INSTRUCTIONS TO FOLLOW
The records below need to be repeated exactly, though not their pictures.

GIVEN DATA
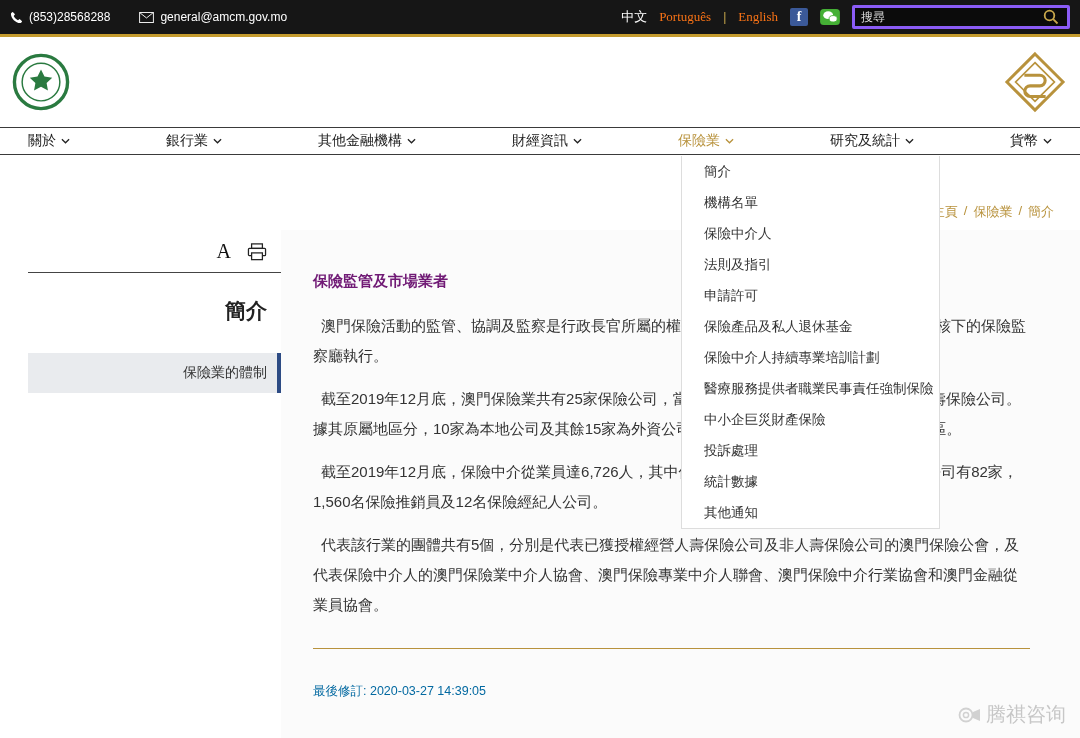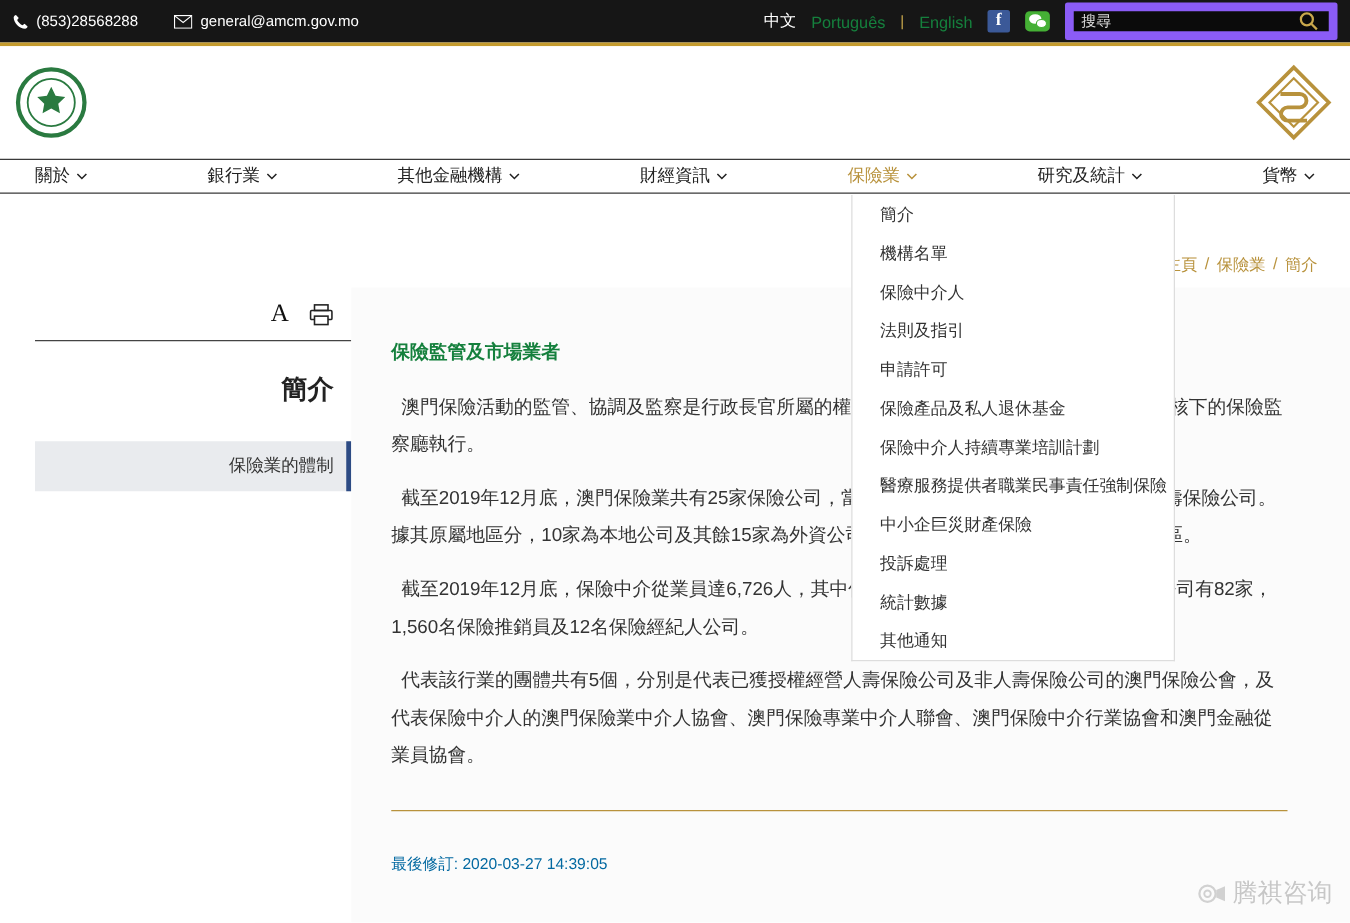--- a/index.html
+++ b/index.html
@@ -9,27 +9,27 @@
 
   
   .topbar { position:absolute; left:0; top:0; width:1080px; height:34px;
     background:#161616; display:flex; align-items:center; padding:0 10px;
     color:#fff; font-size:12px; }
   .topbar .left { display:flex; align-items:center; gap:7px; }
   .topbar .contact { display:flex; align-items:center; gap:6px; margin-right:22px; }
   .topbar .right { margin-left:auto; display:flex; align-items:center; gap:12px; }
   .lang { font-size:13px; cursor:pointer; }
   .lang.zh { color:#ffffff; }
-  .lang.gold { color:#15803d; }
+  .lang.gold { color:#f97316;font-family:Liberation Serif, serif; }
   .lang-sep { color:#c9a84c; }
   .fb-icon { width:18px; height:18px; background:#3b5998; color:#fff; border-radius:2px;
     display:flex; align-items:center; justify-content:center;
     font-family:"Liberation Serif",serif; font-weight:bold; font-size:14px; }
   .wc-icon { width:20px; height:18px; }
-  .searchbox { width:218px; height:24px; background:#0b0b0b; border:7px solid #8b5cf6;
+  .searchbox { width:218px; height:24px; background:#0b0b0b; border:3px solid #8b5cf6;
     border-radius:2px; display:flex; align-items:center; padding:8px 6px; }
   .searchbox input { flex:1; background:transparent; border:none; outline:none;
     color:#eee; font-size:12px; font-family:inherit; }
   .searchbox input::placeholder { color:#ddd; }
   .search-btn { width:18px; height:18px; cursor:pointer; display:flex; align-items:center; }
 
   
   .goldline { position:absolute; left:0; top:34px; width:1080px; height:3px; background:#c49b2e; }
 
   
@@ -77,21 +77,21 @@
   .side-item { margin-top:26px; }
   .side-item.active { height:40px; background:#e9ebee; border-right:4px solid #2d4b84;
     display:flex; align-items:center; justify-content:flex-end; padding-right:10px;
     font-size:14px; color:#333; cursor:pointer; margin-top:28px; }
   .side-item.plain { text-align:right; padding-right:14px; font-size:14.5px;
     color:#b8923c; cursor:pointer; margin-top:22px; }
 
   
   .main { position:absolute; left:281px; top:230px; right:0; bottom:0;
     background:#fbfbfb; padding:42px 50px 0 32px; }
-  .content-title { font-size:15px; font-weight:bold; color:#15803d; margin-bottom:20px; }
+  .content-title { font-size:15px; font-weight:bold; color:#701a75; margin-bottom:20px; }
   .main p { font-size:15px; color:#333; line-height:30px; margin-bottom:13px;
     text-indent:8px; }
   .gold-rule { border:none; border-top:1px solid #b8923c; margin-top:28px; }
   .last-modified { color:#0369a1; font-size:12.5px; margin-top:34px; }
 
   
   .watermark { position:absolute; right:14px; bottom:10px; display:flex; align-items:center;
     gap:4px; color:#c7c7c7; font-size:20px; z-index:20;
     text-shadow:0 0 2px rgba(255,255,255,.9); }
   .watermark svg { width:24px; height:20px; opacity:.8; }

TASK ANSWER
--- a/index.html
+++ b/index.html
@@ -9,27 +9,27 @@
 
   
   .topbar { position:absolute; left:0; top:0; width:1080px; height:34px;
     background:#161616; display:flex; align-items:center; padding:0 10px;
     color:#fff; font-size:12px; }
   .topbar .left { display:flex; align-items:center; gap:7px; }
   .topbar .contact { display:flex; align-items:center; gap:6px; margin-right:22px; }
   .topbar .right { margin-left:auto; display:flex; align-items:center; gap:12px; }
   .lang { font-size:13px; cursor:pointer; }
   .lang.zh { color:#ffffff; }
-  .lang.gold { color:#15803d; }
+  .lang.gold { color:#f97316;font-family:Liberation Serif, serif; }
   .lang-sep { color:#c9a84c; }
   .fb-icon { width:18px; height:18px; background:#3b5998; color:#fff; border-radius:2px;
     display:flex; align-items:center; justify-content:center;
     font-family:"Liberation Serif",serif; font-weight:bold; font-size:14px; }
   .wc-icon { width:20px; height:18px; }
-  .searchbox { width:218px; height:24px; background:#0b0b0b; border:7px solid #8b5cf6;
+  .searchbox { width:218px; height:24px; background:#0b0b0b; border:3px solid #8b5cf6;
     border-radius:2px; display:flex; align-items:center; padding:8px 6px; }
   .searchbox input { flex:1; background:transparent; border:none; outline:none;
     color:#eee; font-size:12px; font-family:inherit; }
   .searchbox input::placeholder { color:#ddd; }
   .search-btn { width:18px; height:18px; cursor:pointer; display:flex; align-items:center; }
 
   
   .goldline { position:absolute; left:0; top:34px; width:1080px; height:3px; background:#c49b2e; }
 
   
@@ -77,21 +77,21 @@
   .side-item { margin-top:26px; }
   .side-item.active { height:40px; background:#e9ebee; border-right:4px solid #2d4b84;
     display:flex; align-items:center; justify-content:flex-end; padding-right:10px;
     font-size:14px; color:#333; cursor:pointer; margin-top:28px; }
   .side-item.plain { text-align:right; padding-right:14px; font-size:14.5px;
     color:#b8923c; cursor:pointer; margin-top:22px; }
 
   
   .main { position:absolute; left:281px; top:230px; right:0; bottom:0;
     background:#fbfbfb; padding:42px 50px 0 32px; }
-  .content-title { font-size:15px; font-weight:bold; color:#15803d; margin-bottom:20px; }
+  .content-title { font-size:15px; font-weight:bold; color:#701a75; margin-bottom:20px; }
   .main p { font-size:15px; color:#333; line-height:30px; margin-bottom:13px;
     text-indent:8px; }
   .gold-rule { border:none; border-top:1px solid #b8923c; margin-top:28px; }
   .last-modified { color:#0369a1; font-size:12.5px; margin-top:34px; }
 
   
   .watermark { position:absolute; right:14px; bottom:10px; display:flex; align-items:center;
     gap:4px; color:#c7c7c7; font-size:20px; z-index:20;
     text-shadow:0 0 2px rgba(255,255,255,.9); }
   .watermark svg { width:24px; height:20px; opacity:.8; }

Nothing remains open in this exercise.